As a former member of Bellevue city council, she said, she counted “more than $ 10 million in unfunded state mandates” which increased the costs of local government in her community. with an impact on property taxes.

“My experience at the local level gives me a different perspective,” she said.

The answer to getting property tax relief is “not to keep kicking the road,” she said.

Blood said the state needs to play a bigger role in funding K-12 schools to reduce over-reliance on property taxes and create a more equitable tax system rather than “playing big daddy. “by imposing mandates.

“State officials should not be telling Nebraskans how to run their local government,” she said. “It’s not OK.”

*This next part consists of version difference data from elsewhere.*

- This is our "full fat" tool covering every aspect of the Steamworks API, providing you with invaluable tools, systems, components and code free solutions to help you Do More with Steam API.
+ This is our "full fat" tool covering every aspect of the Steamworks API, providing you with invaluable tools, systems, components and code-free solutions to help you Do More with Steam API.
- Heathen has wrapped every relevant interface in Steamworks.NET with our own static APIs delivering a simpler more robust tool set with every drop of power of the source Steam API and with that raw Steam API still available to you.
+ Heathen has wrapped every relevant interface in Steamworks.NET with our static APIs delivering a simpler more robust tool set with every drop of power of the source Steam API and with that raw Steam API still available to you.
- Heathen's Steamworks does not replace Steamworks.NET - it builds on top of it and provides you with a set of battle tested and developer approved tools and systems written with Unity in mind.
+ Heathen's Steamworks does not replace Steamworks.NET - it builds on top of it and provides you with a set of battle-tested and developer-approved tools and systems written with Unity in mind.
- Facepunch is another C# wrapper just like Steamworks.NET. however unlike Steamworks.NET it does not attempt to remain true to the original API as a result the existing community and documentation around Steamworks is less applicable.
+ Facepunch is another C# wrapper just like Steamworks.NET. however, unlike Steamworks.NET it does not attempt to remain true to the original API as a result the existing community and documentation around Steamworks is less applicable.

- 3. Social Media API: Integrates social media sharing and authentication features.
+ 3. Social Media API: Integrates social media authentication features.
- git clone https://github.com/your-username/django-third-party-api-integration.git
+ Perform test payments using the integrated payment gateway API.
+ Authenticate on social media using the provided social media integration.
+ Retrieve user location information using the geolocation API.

In a politically divided state where Democratic candidates typically succeed with modest margins in the Omaha and Lincoln metropolitan areas while Republican candidates dominate statewide competitions with huge margins in rural Nebraska , Blood’s appeal to rural voters makes political sense.

But it’s more than that, she suggests, pointing out that she was born in McCook and graduated from Adams Central High School near Hastings.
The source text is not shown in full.